Below this line are records; write out exactly the lines from the one containing "[149,249,211,260] access ->" through the one containing "[345,60,392,69] [65,86,290,100] dsteem: //", with the pictures left out.

◇ ◇ ◇

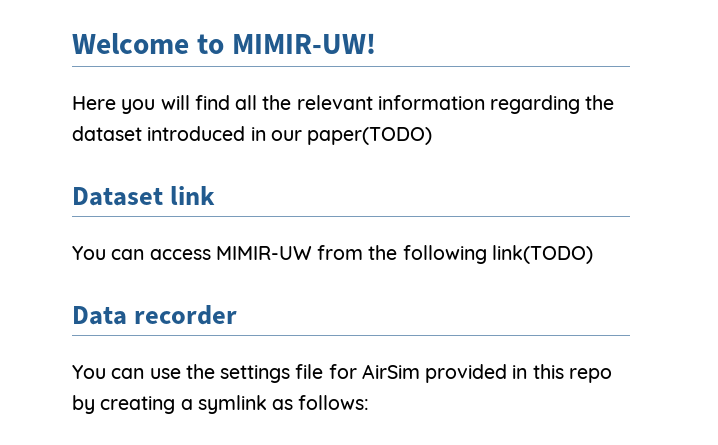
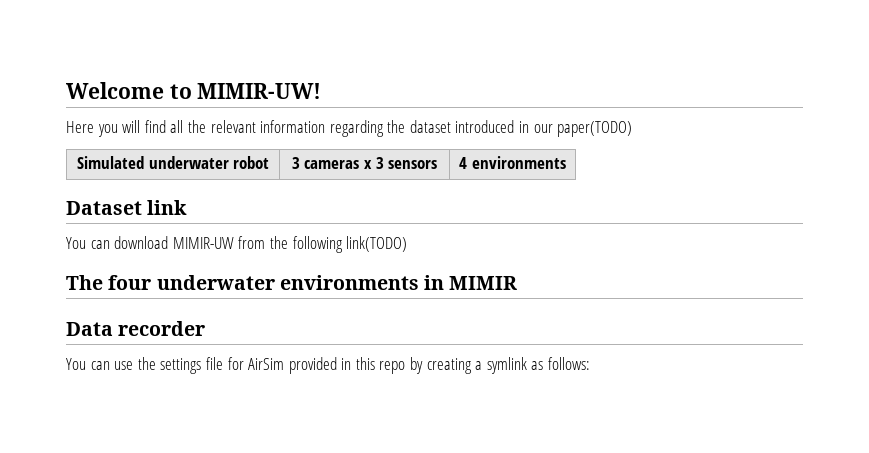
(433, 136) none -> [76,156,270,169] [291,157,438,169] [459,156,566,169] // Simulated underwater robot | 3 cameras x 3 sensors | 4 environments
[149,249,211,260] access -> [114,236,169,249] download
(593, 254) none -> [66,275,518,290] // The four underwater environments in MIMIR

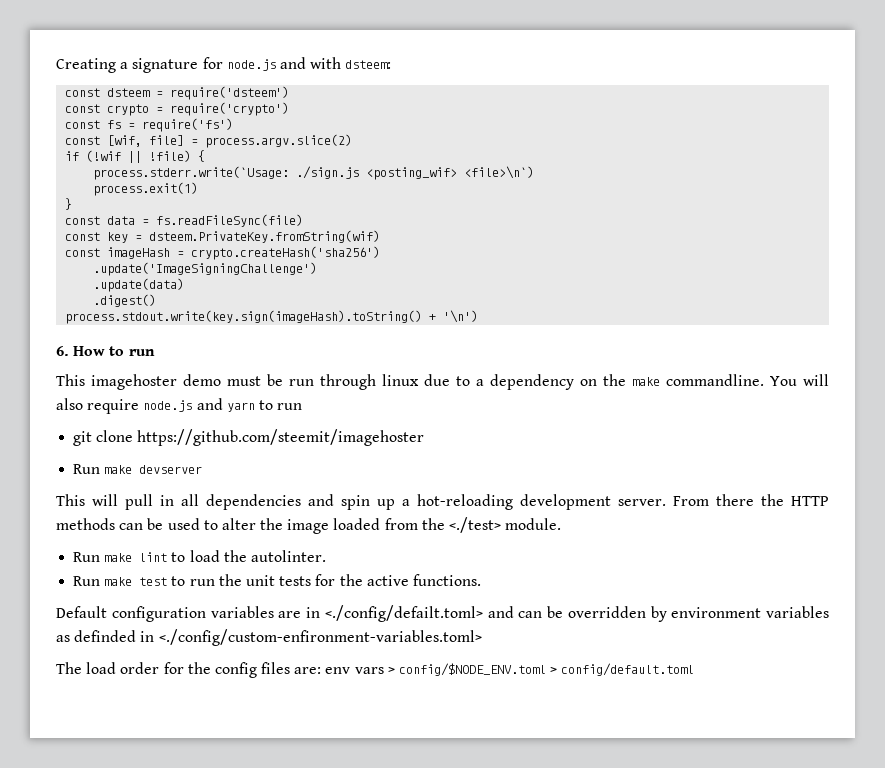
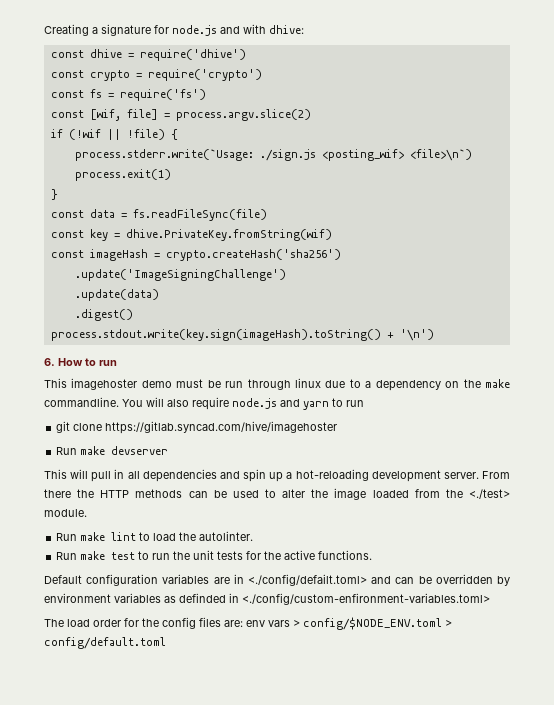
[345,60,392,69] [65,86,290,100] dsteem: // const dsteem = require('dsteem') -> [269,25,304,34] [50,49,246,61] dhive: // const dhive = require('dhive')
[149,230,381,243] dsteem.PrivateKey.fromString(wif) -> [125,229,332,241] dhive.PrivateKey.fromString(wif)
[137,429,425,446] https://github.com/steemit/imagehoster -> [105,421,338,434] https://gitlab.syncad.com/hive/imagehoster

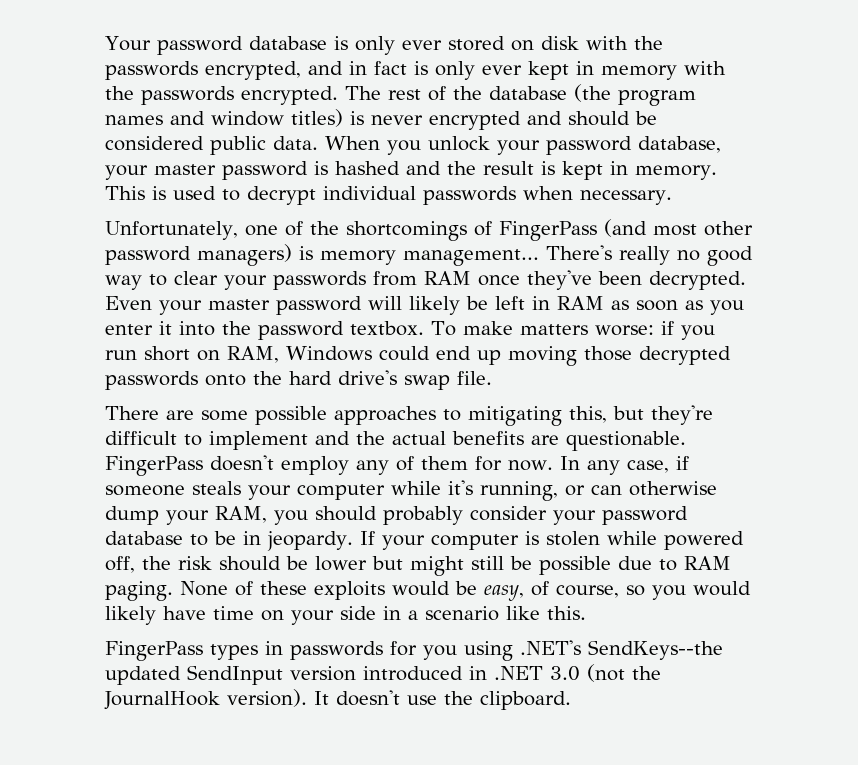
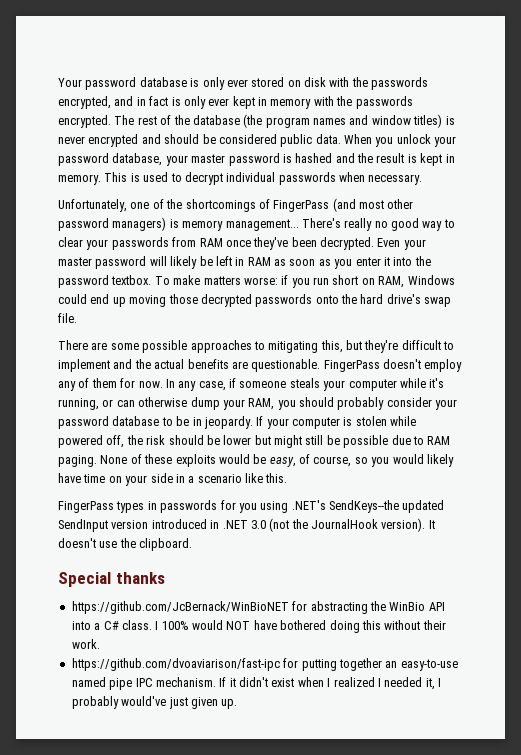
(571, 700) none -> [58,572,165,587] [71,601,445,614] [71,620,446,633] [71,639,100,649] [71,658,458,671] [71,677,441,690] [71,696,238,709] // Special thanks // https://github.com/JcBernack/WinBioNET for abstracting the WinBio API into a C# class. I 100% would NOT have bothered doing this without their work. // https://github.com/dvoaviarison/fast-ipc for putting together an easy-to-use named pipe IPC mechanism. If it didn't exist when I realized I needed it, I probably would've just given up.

◇ ◇ ◇

Problem solution
[149,249,211,260] access -> [114,236,169,249] download
(593, 254) none -> [66,275,518,290] // The four underwater environments in MIMIR

[345,60,392,69] [65,86,290,100] dsteem: // const dsteem = require('dsteem') -> [269,25,304,34] [50,49,246,61] dhive: // const dhive = require('dhive')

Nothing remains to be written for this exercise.